Anyone who says they know what happens next in Alberta is kidding themselves. Even as their historic victory unfolded Tuesday night, top NDP officials seem hard-pressed to believe it, refusing to accept they’d won until the numbers were overwhelming. The best anyone can do is stand back and watch, and hope it works out well.
• The province that has been the driver of Canada’s economy is now in the hands of dozens of untested, inexperienced politicians who have never even had a seat in the legislature, much less run a government. As National Post’s Jen Gerson pointed out before the vote, the NDP candidate list included lots of students, a yoga instructor, a guy with the most spectacular beard in Alberta, and a huge fan of Hugo Chavez, the president-for-life who drove Venezuela’s oil-rich economy straight into the ground.
Historically, parties that come from nowhere to win big majorities don’t fare that well. Federally, John Diefenbaker and Brian Mulroney both struggled with neophyte caucuses that proved beyond their control. And the disaster that followed Bob Rae’s Ontario NDP victory was cited more than once during the campaign.
On the other hand, there is one outstanding example of a party coming from nowhere to seize power and hold it successfully: that would be the Alberta Progressive Conservative Party, which saw its 44-year run come crashing to an end Tuesday.

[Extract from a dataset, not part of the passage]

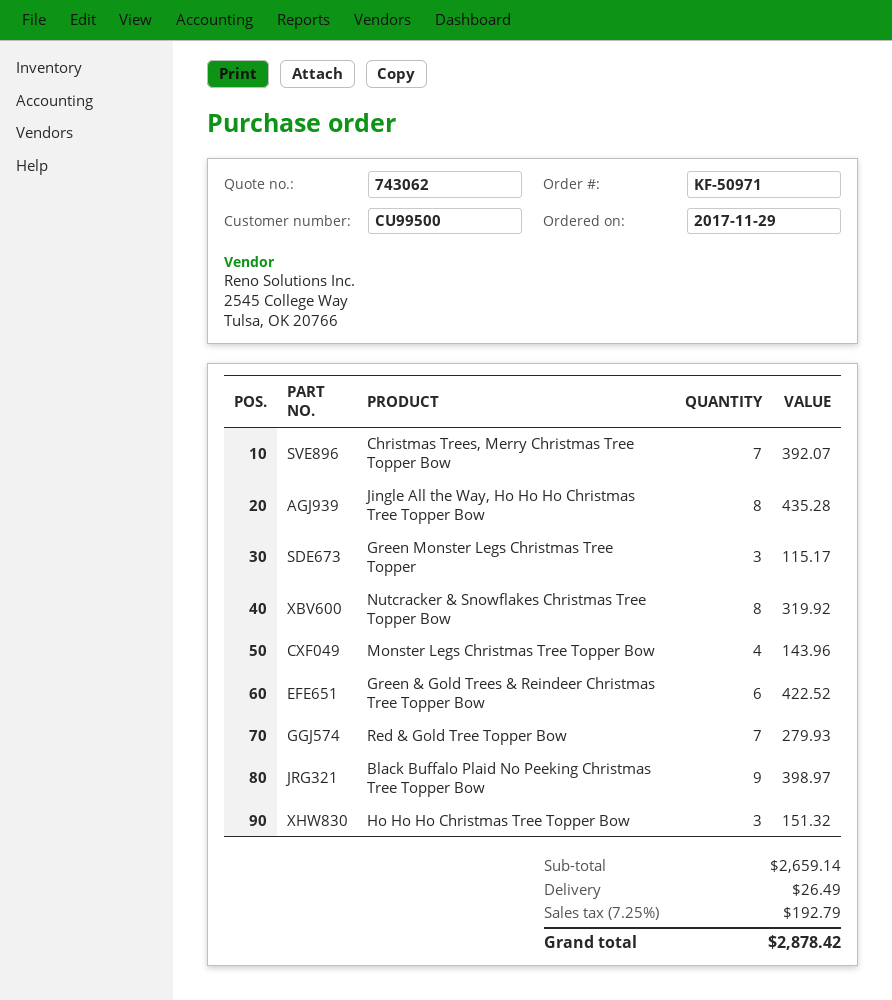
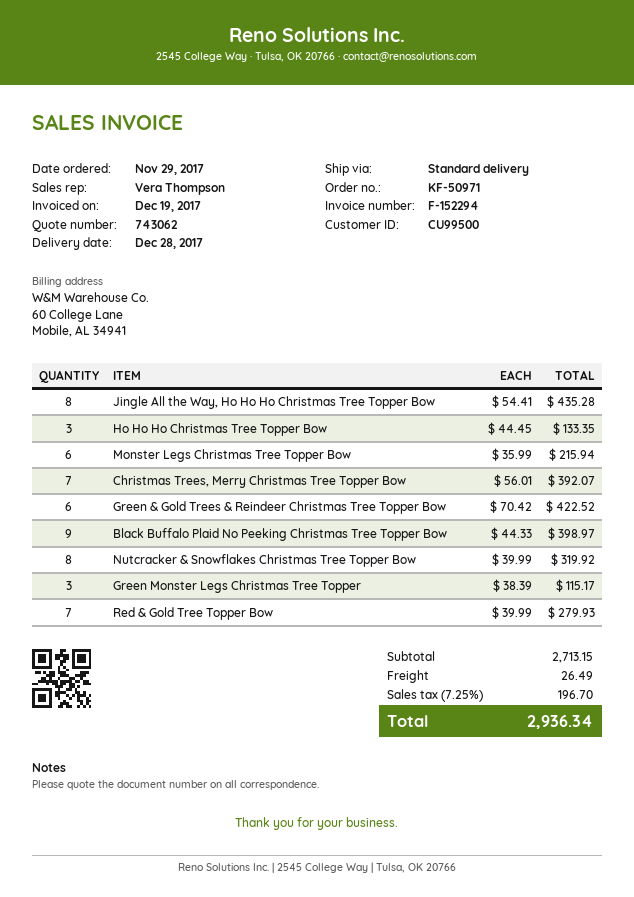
Monster Legs Christmas Tree Topper Bow: 4 for 143.96 -> 6 for 215.94
Ho Ho Ho Christmas Tree Topper Bow: 3 for 151.32 -> 3 for 133.35
subtotal: 2659.14 -> 2713.15
tax: 7.25% = 192.79 -> 7.25% = 196.70
total: 2878.42 -> 2936.34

• You might as well stick a fork in the Keystone XL pipeline, it’s done. Premier-elect Notley says she won’t even lobby on its behalf. That should please Barack Obama, whose strategy of delay appears to have worked perfectly. By refusing to make a decision on the pipeline, the U.S. president had made clear it wasn’t going to happen on his watch anyway. At least now we can quit pretending.
• One of the more intriguing aspects of the NDP victory may be its effect on celebrity environmental tourists. Condemning the oilsands has been great fun for high-profile activists flying in for a quick photo op and a shaken fist or two. But what happens when the “tar sands” are under the jurisdiction of pleasant, likeable, left-wing Premier Rachel Notley, who has declared no intention of shutting them down, but wants to squeeze more royalties out of them and improve environmental standards? Notley told the Edmonton Sun before the election she’s fed up with the coziness of the industry with the PC government:
”The trouble now is whenever a set of rules is introduced, everyone immediately runs to their favourite lobbyist, they all go behind closed doors and loopholes the size of 18-wheelers are then written into the process… If you do it fairly and everybody has good warning and knows the rules will be maintained, then it will happen.”

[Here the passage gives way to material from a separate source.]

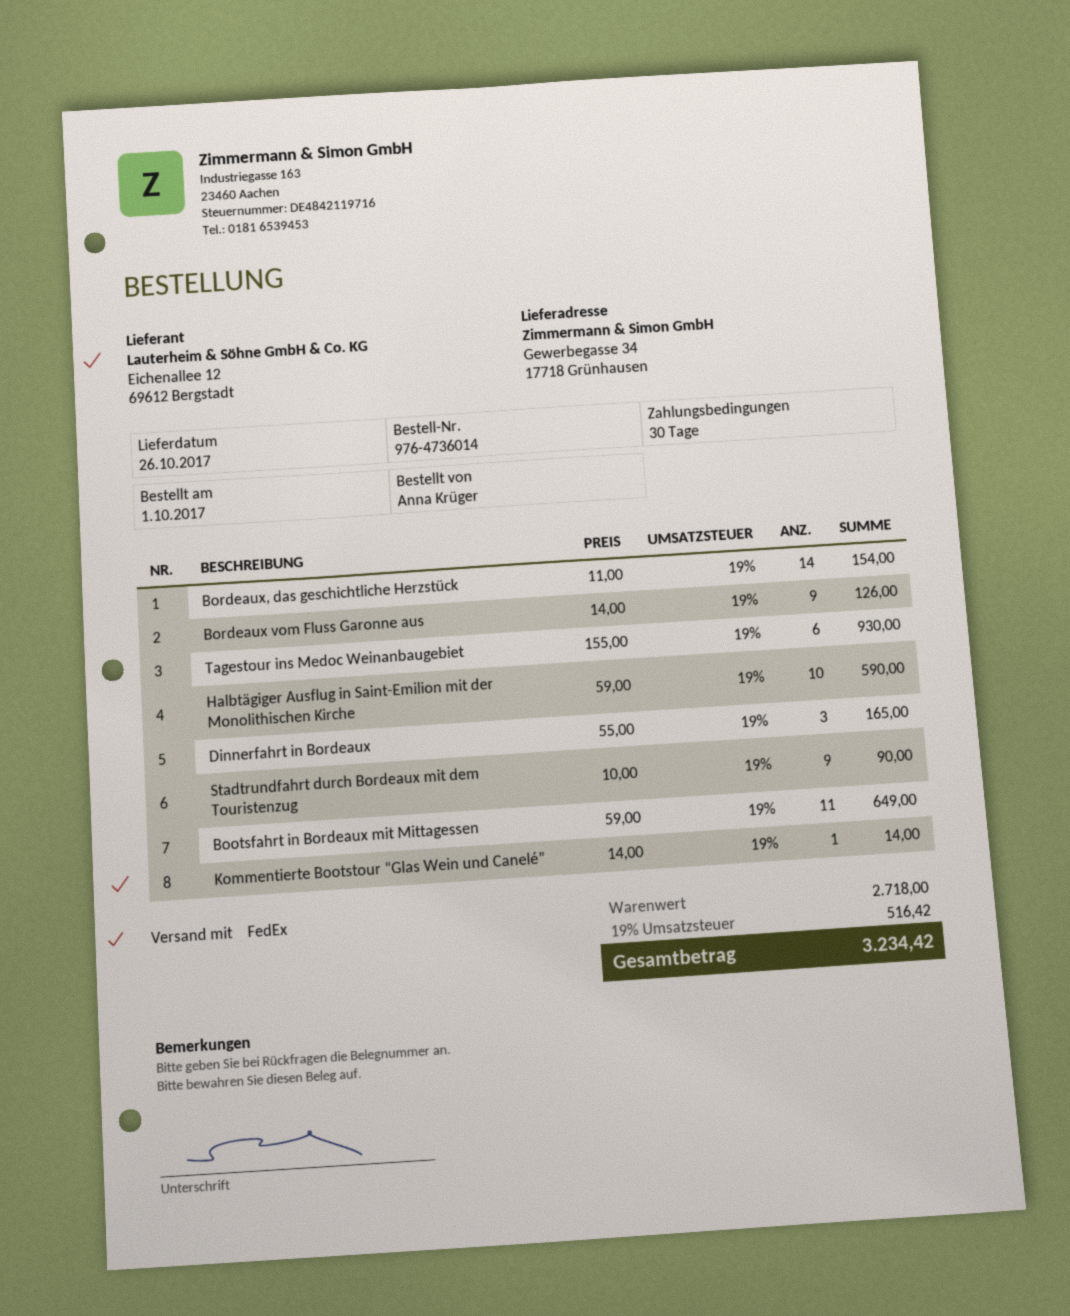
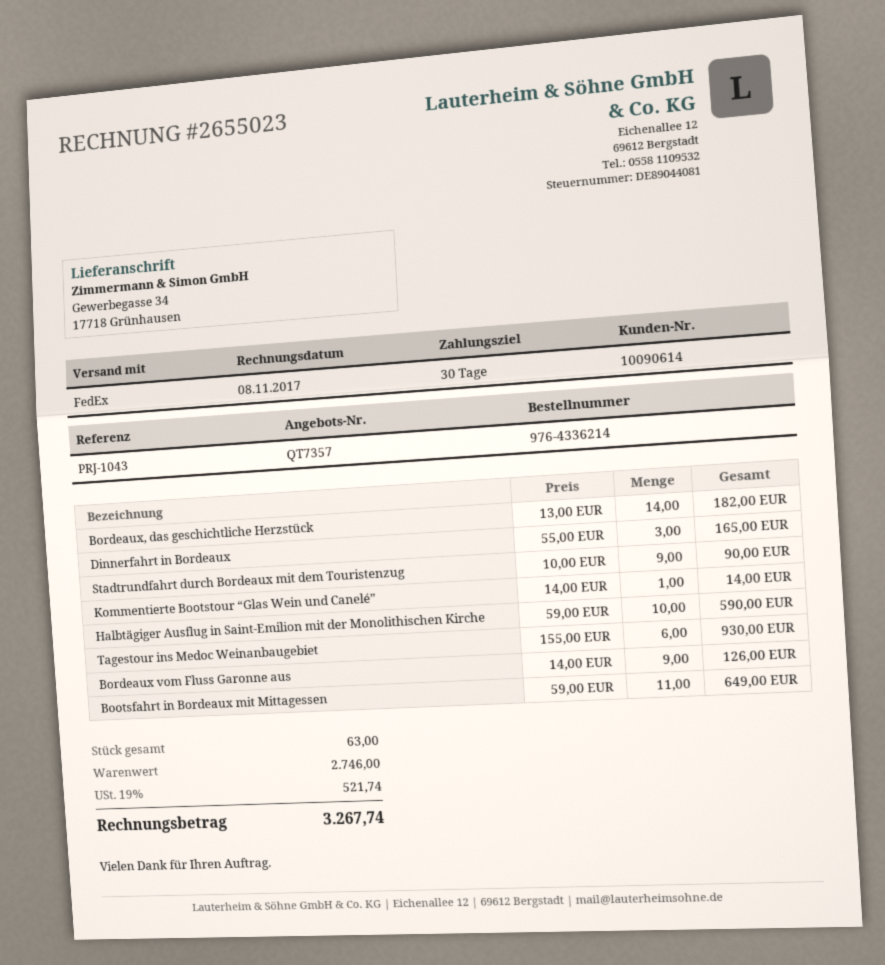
order number: 976-4736014 -> 976-4336214
Bordeaux, das geschichtliche Herzstück: 14 x 11.00 = 154.00 -> 14 x 13.00 = 182.00
subtotal: 2718.00 -> 2746.00
tax: 19% = 516.42 -> 19% = 521.74
total: 3234.42 -> 3267.74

She also wants more upgrading to be done within the province, which is a lot easier said than done, as other jurisdictions have discovered.
• Notley is also not anti-pipeline, or says she isn’t. She professes to think kindly of the Energy East project that would send oil to the East Coast, and the Kinder Morgan pipeline to the B.C. coastline. That should prompt some interesting sessions with Ontario’s Premier Kathleen Wynne and Quebec’s Philippe Couillard, who have done a lot of grandstanding about Energy East to curry favour with the activist crowd. That bit of hypocrisy will be harder to sell now that the NDP is on the Alberta end of the project. Like so many others, Wynne and Couillard will have to adapt to an era in which Alberta is no longer easily held up as the bogeyman of Canadian confederation, easily bashed as a preserve of Big Oil and Big Tories.
• Amid all the jubilation on Tuesday, perhaps the saddest spectacle was former Wildrose leader Daneille Smith determinedly tweeting that it wasn’t her fault
It may be true that a united PC/Wildrose might have hindered the NDP juggernaut, but it’s also a fact that the cynical effort to pull it off by way of a backroom deal was a big factor in voters deciding they’d finally had enough of the entitled Tories.
Hmmm, yes: all those “progressives” who love to note that 60% of Canadians voted against Stephen Harper can now explain why Rachel Notley is the peoples’ choice when 60% of Albertans chose other parties.
• If the future of the province is uncertain, the future of the PC party is even more so. Jim Prentice didn’t even want to stick around to find out, quitting as leader and as an MLA, even though he won his seat. Alberta doesn’t change governments often, but once it does it’s merciless. No ousted government has ever been given a second chance. With the Tories in third spot, the logical choice would be for conservatives to migrate to Wildrose, making Alberta, like Saskatchewan, a province with lots of conservatives but no conservative party.